Nominations may only be made by a current member (individual or facility membership) of the Kansas Activity Directors Association or by a facility where the Activity Director is a current member of K.A.D.A. Nominees must be in good standing for at least one year prior to nomination. The nominators name and
signature must be included on the entry. Membership to K.A.D.A. will be confirmed prior to acceptance of the nomination.
NOMINATIONS MUST BE POST MARKED BY MIDNIGHT
SEPTEMBER 7, 2011.
―ADMINISTRATOR OF THE YEAR‖
―ACTIVITY DIRECTOR OF THE YEAR‖
―ACTIVITY ASSISTANT OF THE YEAR‖
In 250 words or less, describe why you feel your administrator, activity director or activity assistant should receive the K.A.D.A. award. At least three letters of support must accompany the application.

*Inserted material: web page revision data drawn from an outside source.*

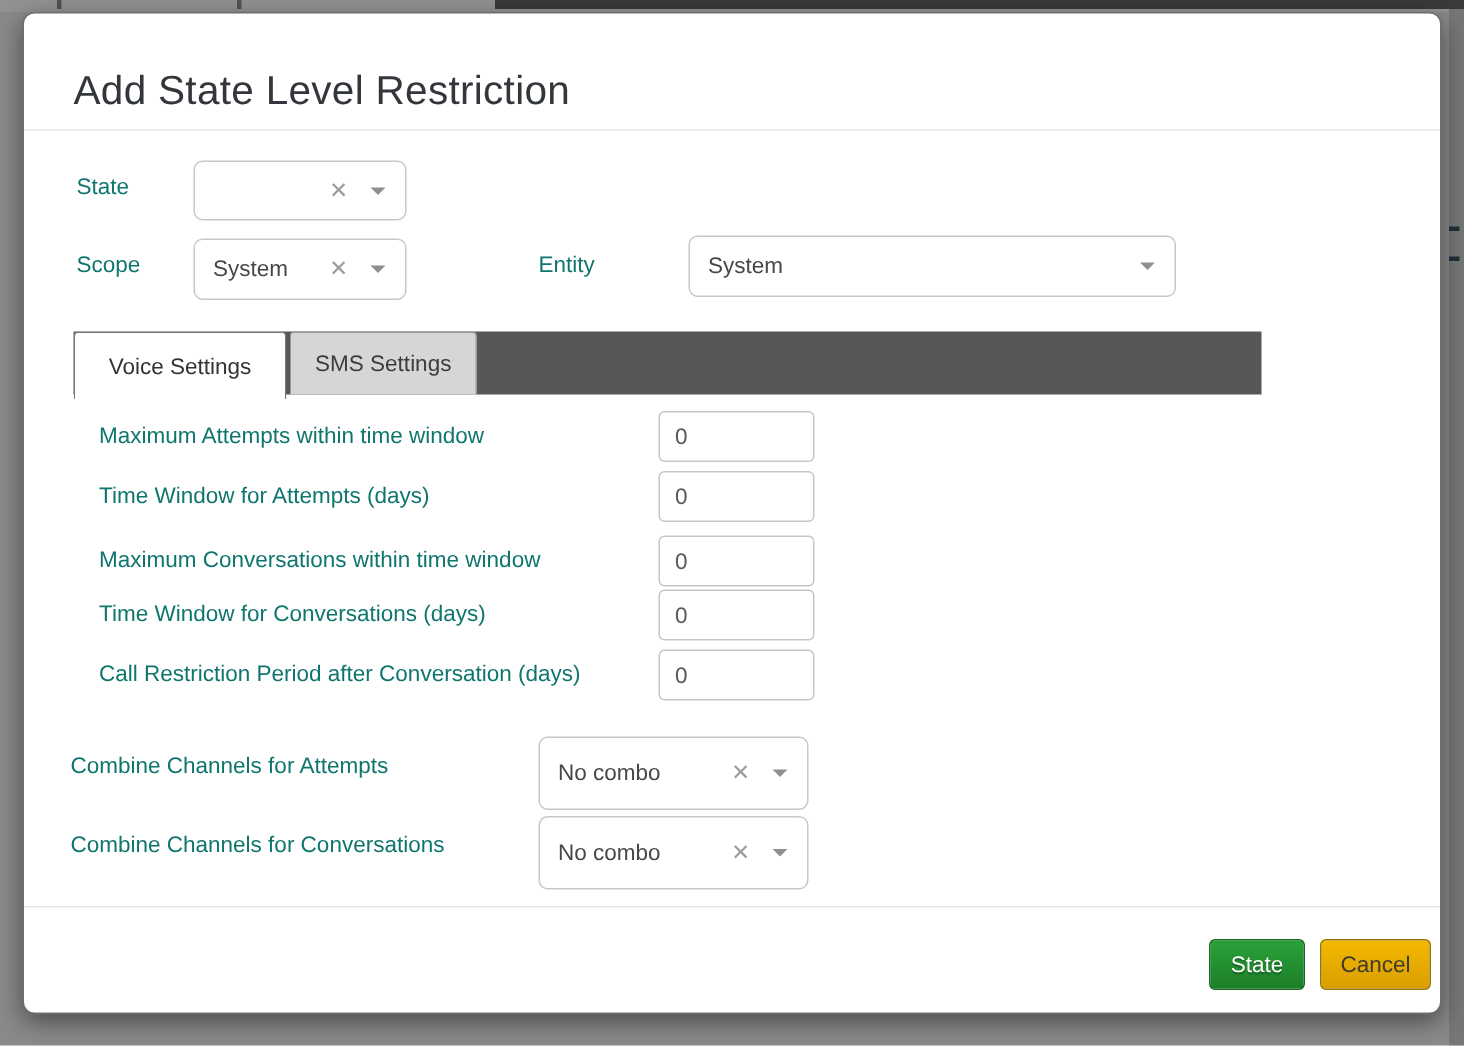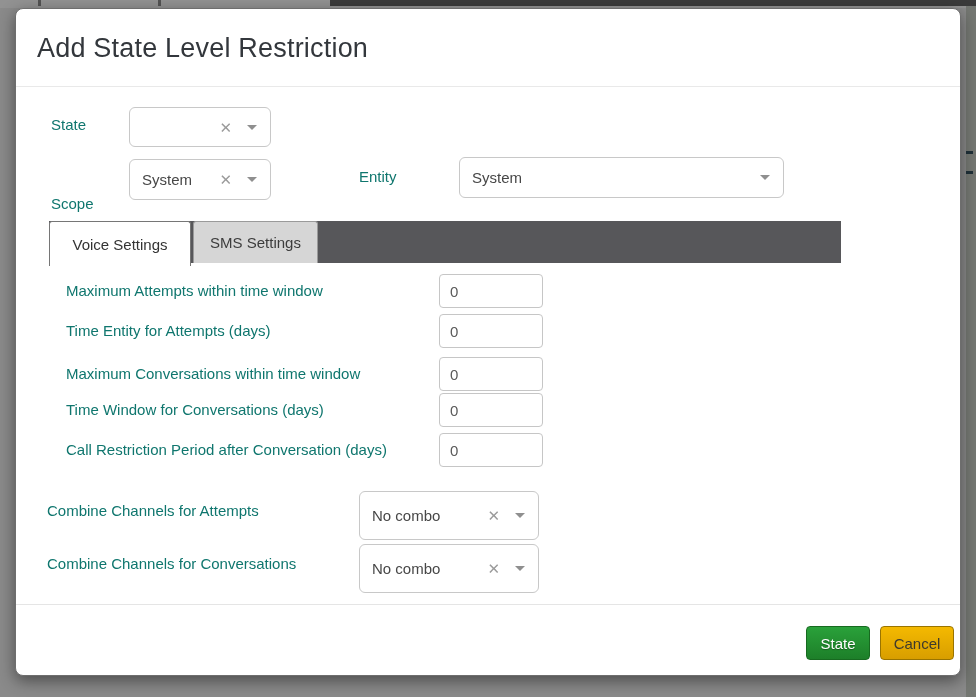"Add State Level Restriction" .dialog-title { margin: 0 -> 12px }
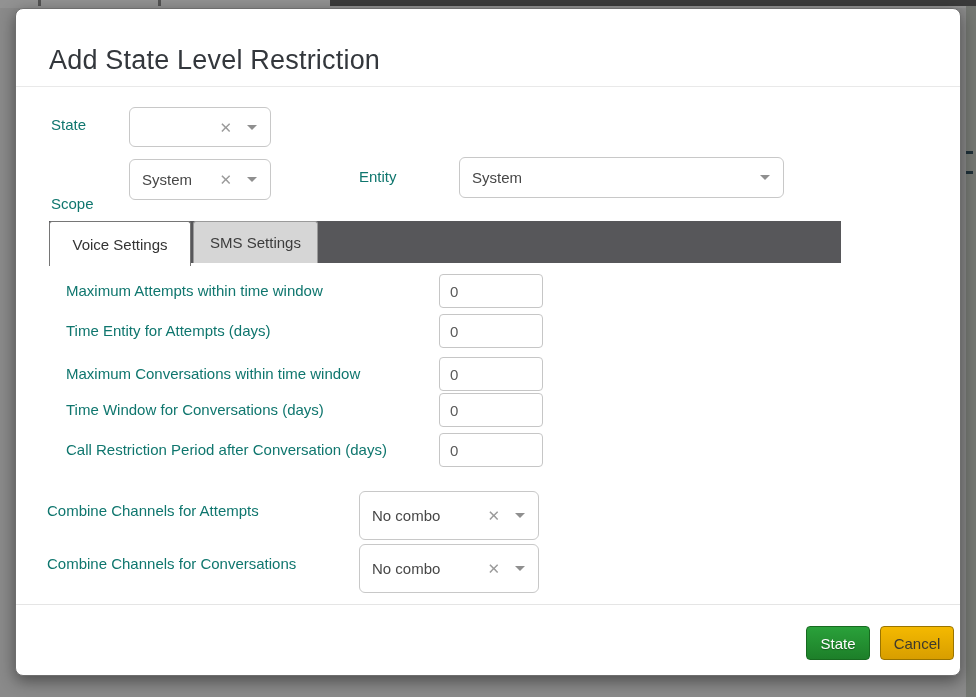"Scope" .lbl-scope { margin-top: 27px -> none }
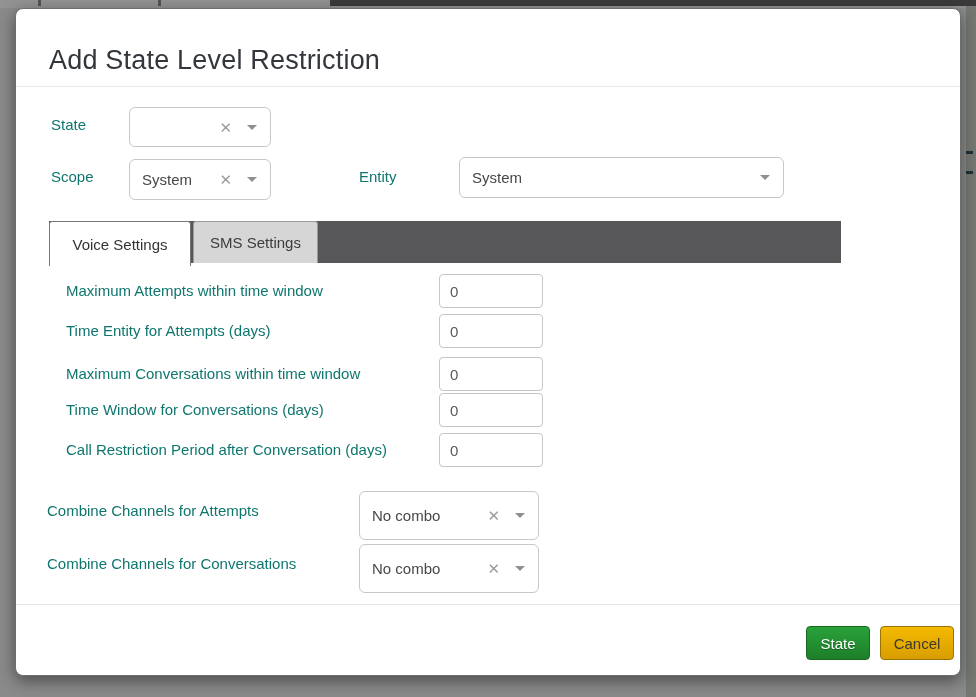"Time Entity for Attempts (days)" span.lbl { text: Entity -> Window }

These may be from residents, families, and/or staff.
Please cite examples of how the applicant demonstrates each of the following characteristics:
1. Leadership 2. Creativity 3. Problem Solving 4. Rapport with resident and staff
5. Supports the Activity Program 6. Contribution to professional groups on State or National level, (K.A.D.A., KHCA, NAAP, and KAHSA), and support of any of these groups by serving on committees or volunteering
On a separate sheet of paper list the following information:
1. Applicant’s name, facility name and address, Company (private ownership, Corporation…)
2. Applicant’s years of experience, career, certification, and title
3. Name and title of the nominator
―OUTSTANDING ACTIVITY PROGRAM OF THE YEAR‖
In 250 words of less, describe why you think this program should be selected as the K.A.D.A. Outstanding Activity Program of the Year. At least three letters of support must accompany the application. These may be from residents, families, and/or staff.
Please cite the following:
1. How long has the program been in place?
2. What has made this program successful?
3. How do the residents benefit from this activity?
4. How does staff benefit from this activity?
On a separate sheet of paper list the following information:
1. Name of the activity/program, name of the coordinator for the program.
2. Facility name, address, and phone number, name and title of the nominator.
If you choose to use pictures, video tapes, or written comments from participants with your application, K.A.D.A. will consider the nominee responsible for the appropriate releases.
3. All nominees will be asked to give a short description of their program at the Awards Banquet and their submission will also be on display on the K.A.D.A. table during conference.
Mail all nominations to:
KADA Awards Committee
2461 Clover
Lincolnville, Kansas 66858-9826
Copyright 2009 Kansas Activity Directors Association. All rights reserved.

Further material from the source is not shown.